Unsuccessful attempts have been made to have the structure listed in order to attract National Lottery funding to assist in its preservation. The structure is of some historic interest due to its method of construction, and the importance of the route in the lead up to D-Day. It also provides a footpath and cycleway across the Itchen, and acts as a partial screen between the water meadows and the elevated M3 motorway at the foot of Twyford Down. In 2007 Winchester City Council announced a £500,000 rolling programme of repairs over 12 years. However the City Council had held back on any repairs since Sustrans was interested in taking over the Viaduct as part of its Hampshire cycle route system. In March 2012 Hampshire County Council provided a further £250,000 in funding to assist in bringing the viaduct into use as part of National Cycle Route 23, running between Reading and the Isle of Wight. Restoration was undertaken by the combined expertise of Sustrans, Winchester City Council and Hampshire County Council. The Friends of Hockley Viaduct provided a replacement home signal and its lattice post, and an original nearby telegraph post has been restored and re-erected. Sustrans has signed a 40year maintenance contract with the City Council.
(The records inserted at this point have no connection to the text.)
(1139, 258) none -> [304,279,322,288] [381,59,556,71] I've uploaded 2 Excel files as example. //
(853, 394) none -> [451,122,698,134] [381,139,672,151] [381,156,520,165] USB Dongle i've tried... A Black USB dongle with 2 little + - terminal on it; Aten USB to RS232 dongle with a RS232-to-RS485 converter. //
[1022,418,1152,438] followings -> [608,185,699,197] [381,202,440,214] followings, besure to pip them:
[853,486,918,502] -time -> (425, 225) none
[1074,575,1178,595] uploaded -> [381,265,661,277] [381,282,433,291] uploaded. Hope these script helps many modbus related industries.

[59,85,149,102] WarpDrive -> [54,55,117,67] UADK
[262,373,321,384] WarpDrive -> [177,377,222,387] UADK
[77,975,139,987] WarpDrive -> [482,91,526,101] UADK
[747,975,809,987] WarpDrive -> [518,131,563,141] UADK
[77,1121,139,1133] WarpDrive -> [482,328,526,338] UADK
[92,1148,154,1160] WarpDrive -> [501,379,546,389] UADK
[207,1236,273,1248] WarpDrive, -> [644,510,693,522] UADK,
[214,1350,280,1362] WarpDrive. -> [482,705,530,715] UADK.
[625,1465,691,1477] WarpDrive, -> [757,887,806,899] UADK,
The restored viaduct was officially opened on 26 February 2013 by World Champion cyclist Dani King, who was born and brought up in Eastleigh. Over 100 invited guests attended a display concerning the history and restoration of the Viaduct in Winchester Guildhall before either cycling to the Viaduct alongside King or riding down to it in a King Alfred Buses double decker bus for the official opening. A red ribbon, held by Winchester Mayor Frank Pearson and former Councillor George Beckett, was breasted by King and her entourage.